Desde hace muchos años ya todos los estudios serios que tratan sobre la educación alertan sobre sus diversos problemas. Algunos de ellos son de una gravedad tal que incluso ponen seriamente en duda la capacidad de las nuevas generaciones para sostener el desarrollo económico y productivo que el país requiere para su futuro bienestar.

¿Por qué si la situación es tan grave, ciudadanos, autoridades de la educación, líderes políticos y líderes de opinión en general prefieren enfrascarse en debates sobre temas comparativamente menores como el color de una túnica, los criterios para definir abanderados o la posibilidad de extender entre los educandos del país una neolengua que se pretende inclusiva? Hay al menos dos razones que explican este fenómeno y que, además, ayudan a describir nuestro actual estado del alma.
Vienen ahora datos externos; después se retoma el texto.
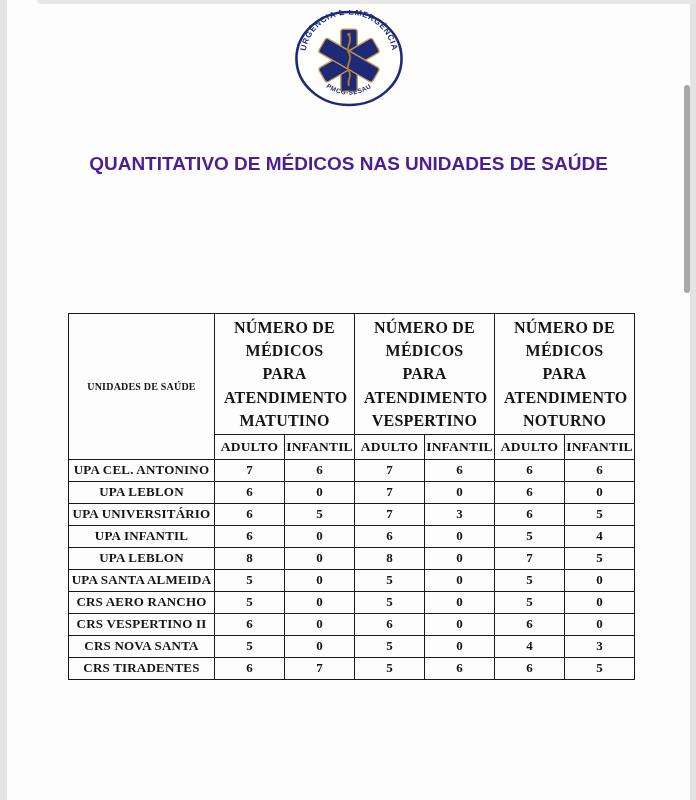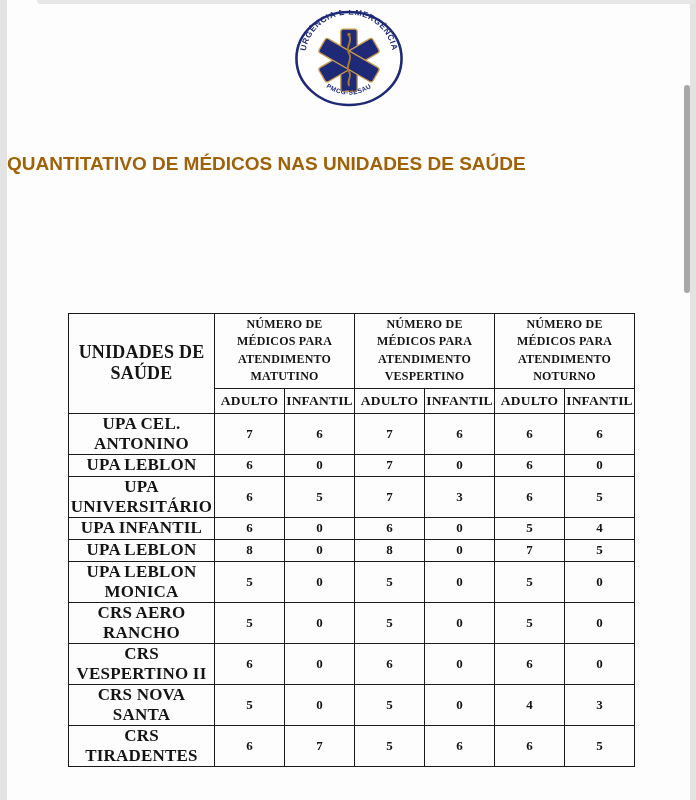--- a/index.html
+++ b/index.html
@@ -23,8 +23,8 @@
   .logo-wrap svg { width:100%; height:100%; display:block; }
   .page-title {
     position:absolute; top:150px; left:0; width:100%;
-    font-family:"Liberation Sans", sans-serif;
-    font-weight:bold; font-size:19px; line-height:27px; color:#a16207;
+    text-align:center; font-family:"Liberation Sans", sans-serif;
+    font-weight:bold; font-size:19px; line-height:27px; color:#4c1d95;
   }
   .date-heading {
     position:absolute; top:271px; left:0; width:100%;

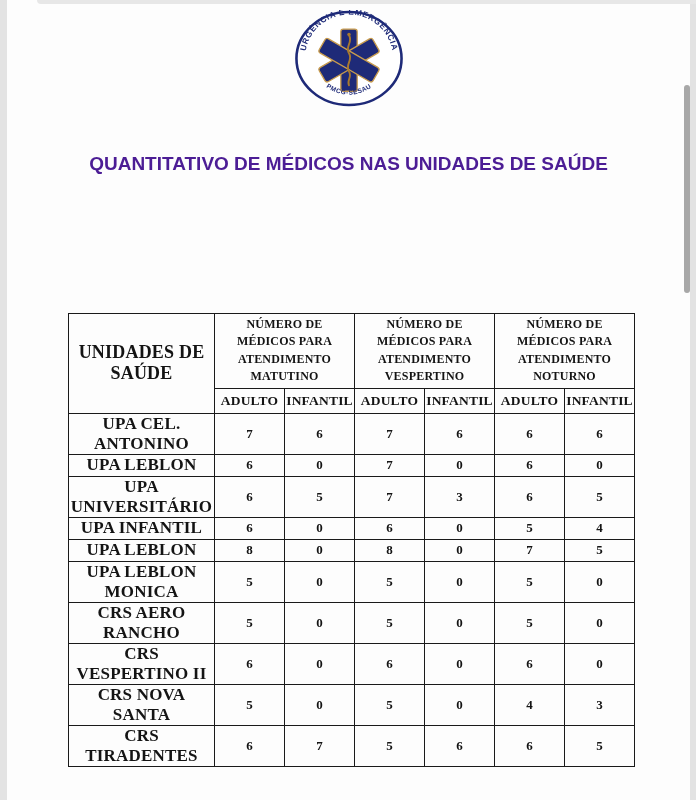--- a/index.html
+++ b/index.html
@@ -42,7 +42,7 @@
   }
   th.unit-col-header { font-size:18px; letter-spacing:0.2px; }
   th.group-header {
-    font-size:12px; line-height:1.45; height:50px; padding:2px 9px;
+    font-size:16px; line-height:1.45; height:50px; padding:2px 9px;
     letter-spacing:0.2px;
   }
   th.sub-header { font-size:13.5px; height:24px; letter-spacing:0.2px; }

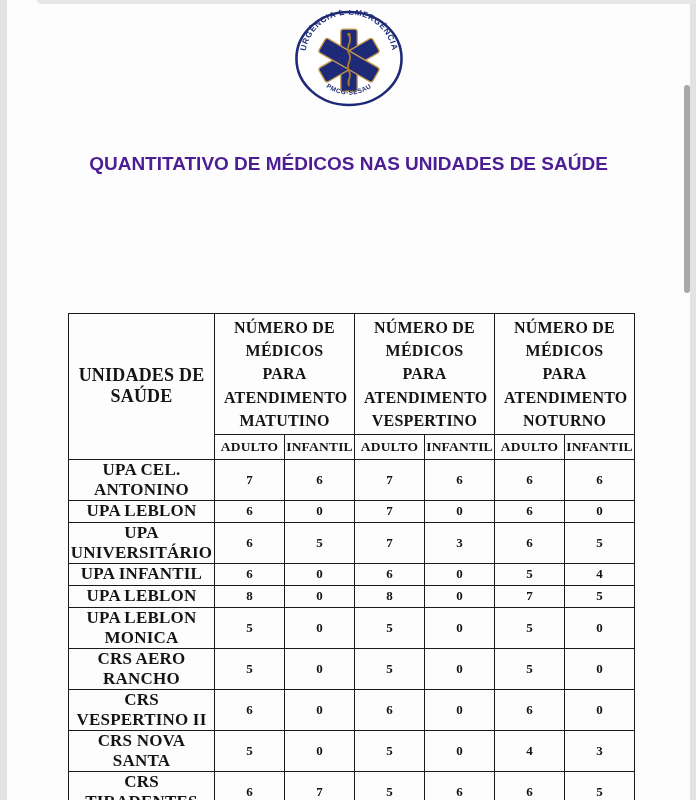--- a/index.html
+++ b/index.html
@@ -40,7 +40,7 @@
     border:1.5px solid #1a1a1a; text-align:center; vertical-align:middle;
     padding:0; overflow:hidden;
   }
-  th.unit-col-header { font-size:18px; letter-spacing:0.2px; }
+  th.unit-col-header { font-size:10px; letter-spacing:0.2px; }
   th.group-header {
     font-size:16px; line-height:1.45; height:50px; padding:2px 9px;
     letter-spacing:0.2px;

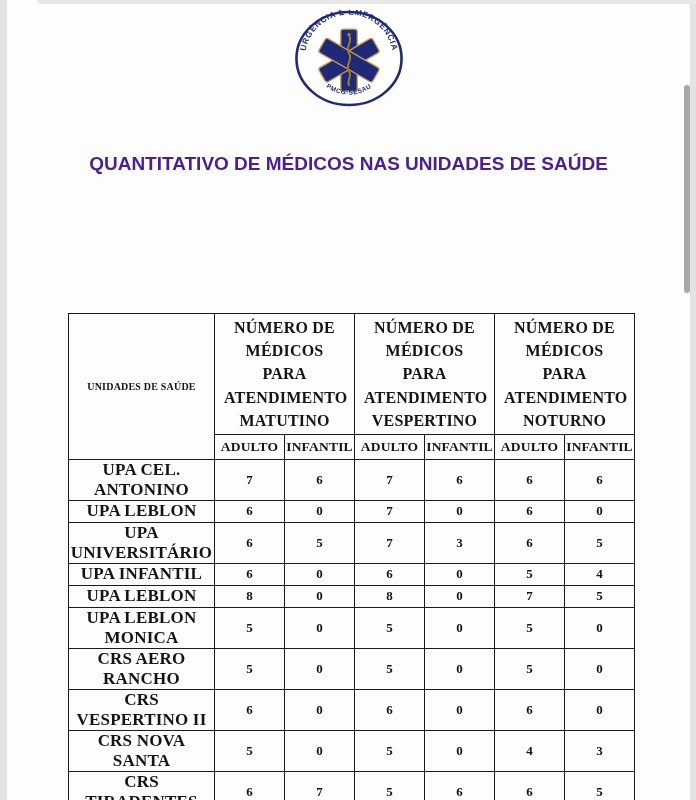--- a/index.html
+++ b/index.html
@@ -46,7 +46,7 @@
     letter-spacing:0.2px;
   }
   th.sub-header { font-size:13.5px; height:24px; letter-spacing:0.2px; }
-  td.unit-cell { font-size:17px; height:21px; letter-spacing:0.2px;margin-top:8px; }
+  td.unit-cell { font-size:13px; height:21px; letter-spacing:0.2px;margin-top:8px; }
   td.value-cell { font-size:13px; height:21px; }
   .scrollbar-thumb {
     position:absolute; left:684px; top:85px; width:6px; height:208px;

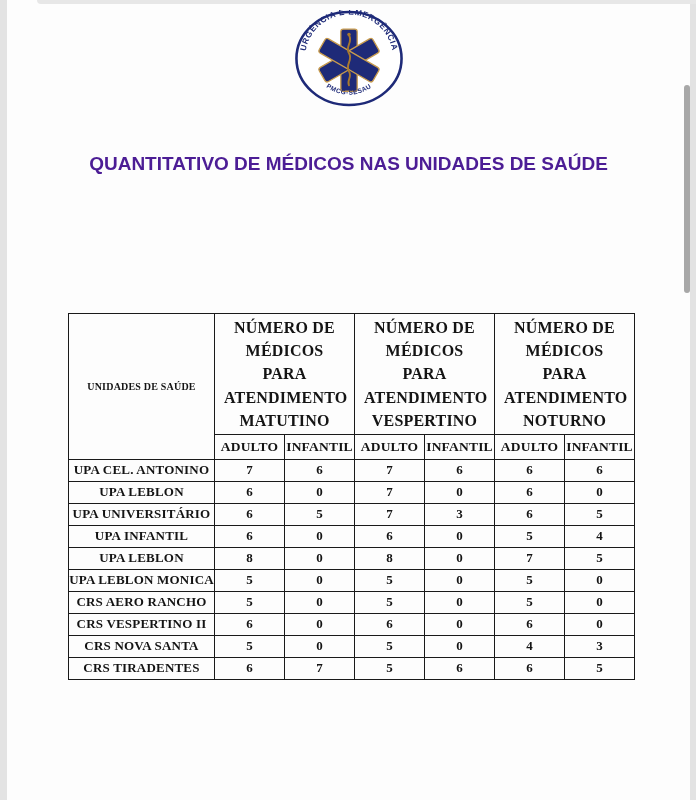--- a/index.html
+++ b/index.html
@@ -163,7 +163,7 @@
           <td class="value-cell">5</td>
         </tr>
         <tr>
-          <td class="unit-cell">UPA LEBLON MONICA</td>
+          <td class="unit-cell">UPA SANTA ALMEIDA</td>
           <td class="value-cell">5</td>
           <td class="value-cell">0</td>
           <td class="value-cell">5</td>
La primera explicación es que el color de la túnica o el criterio de los abanderados son fáciles de entender y no exigen demasiada reflexión para tomar posición, por lo que pueden transformarse rápidamente en debates en los que prácticamente todo el mundo puede tener algo sencillo que decir. Cualquier intercambio más a fondo sobre la educación precisa, al menos, tener una idea de presupuestos, cantidad de estudiantes y proporciones de egresados, calidad de contenidos educativos, resultados por regiones y clases sociales, evaluaciones pertinentes comparativas y hasta un ideal de qué objetivos se persiguen en función de los distintos tramos de edad.

Para intercambiar sobre todo eso y por tanto hacer más hondo y rico el debate sobre la educación, se precisa cierto nivel de abstracción en el razonamiento, analizar, dudar y leer estudios diversos. Así las cosas, para evitar frustrarnos cuando por ejemplo la atención se centra en los colores de las túnicas, debiéramos de una buena vez por todas asumir que la calidad de nuestro debate ciudadano es muy baja, entre otras cosas porque nuestro nivel educativo colectivo es también muy bajo: casi el 40% del total de los mayores de 25 años del país alcanzó, como máximo, solo primaria completa.

La segunda razón es que conversar sobre la neolengua, la túnica o la bandera evita tener que prestar atención a los asuntos realmente complicados de la educación. En particular, evita responsabilizar a los actores que no logran mejorar la calidad educativa sobre todo en los jóvenes de las clases populares. Para las autoridades de Primaria es más fácil hablar de los abanderados que hacerse responsable por los niños de sexto año que salen sin lo básico: entender bien la lectura de un texto, redactar con fluidez y contar, hacer reglas de tres y entender qué significa un porcentaje, por ejemplo.

Para tratar los problemas educativos de verdad, se precisa mostrar datos inapelables, señalar incompetencias atroces y transparentar, entre otras realidades, la añosa vileza de tantas sindicalistas redondas a la Bruschera y de tantos corporativistas despreciables a lo Olivera, o la infame mediocridad de tanto roedor burócrata a lo Netto, cuyas barbas el oficialismo estima lo asemejan a un destacado Varela actual.

Los debates tontos no ocurren por casualidad. Son parte de la insoportable levedad de nuestra desidiosa, deprimida, autocomplaciente y embrutecida alma nacional.